> _Work required_
Without copying the images, write out all the entries below verbatim.

> _Supplied material_
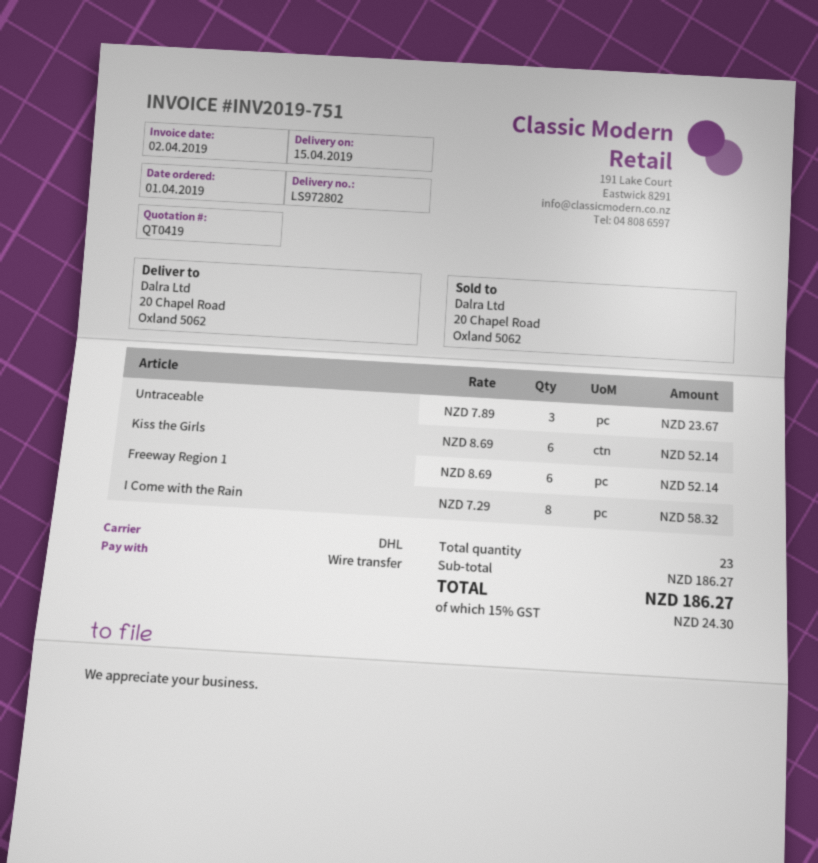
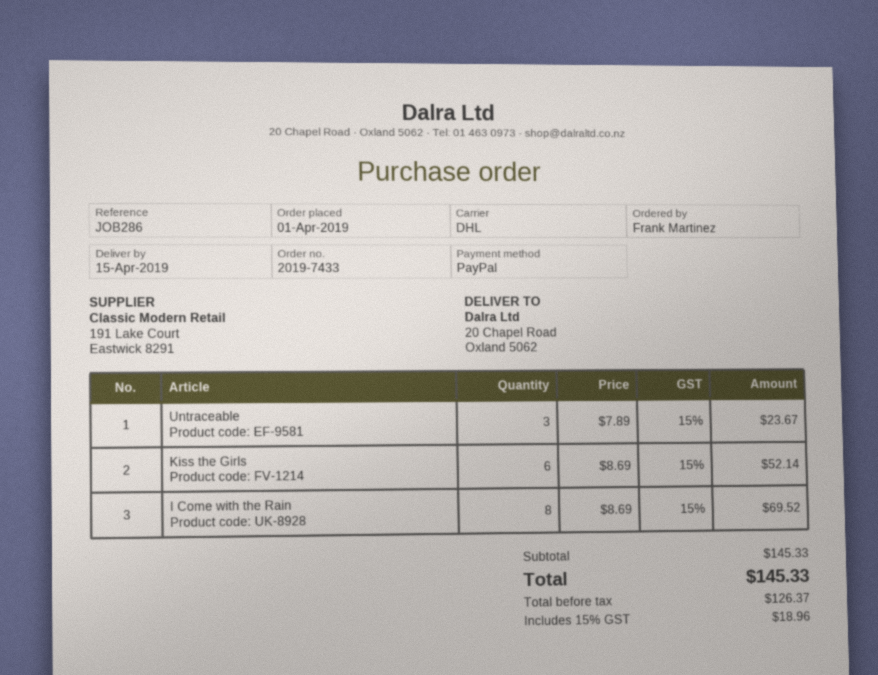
payment method: bank transfer -> PayPal
Freeway Region 1: 6 x 8.69 = 52.14 -> none
I Come with the Rain: 8 x 7.29 = 58.32 -> 8 x 8.69 = 69.52
subtotal: 186.27 -> 145.33
tax: 15% = 24.30 -> 15% = 18.96
total: 186.27 -> 145.33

> _Task result_
payment method: bank transfer -> PayPal
Freeway Region 1: 6 x 8.69 = 52.14 -> none
I Come with the Rain: 8 x 7.29 = 58.32 -> 8 x 8.69 = 69.52
subtotal: 186.27 -> 145.33
tax: 15% = 24.30 -> 15% = 18.96
total: 186.27 -> 145.33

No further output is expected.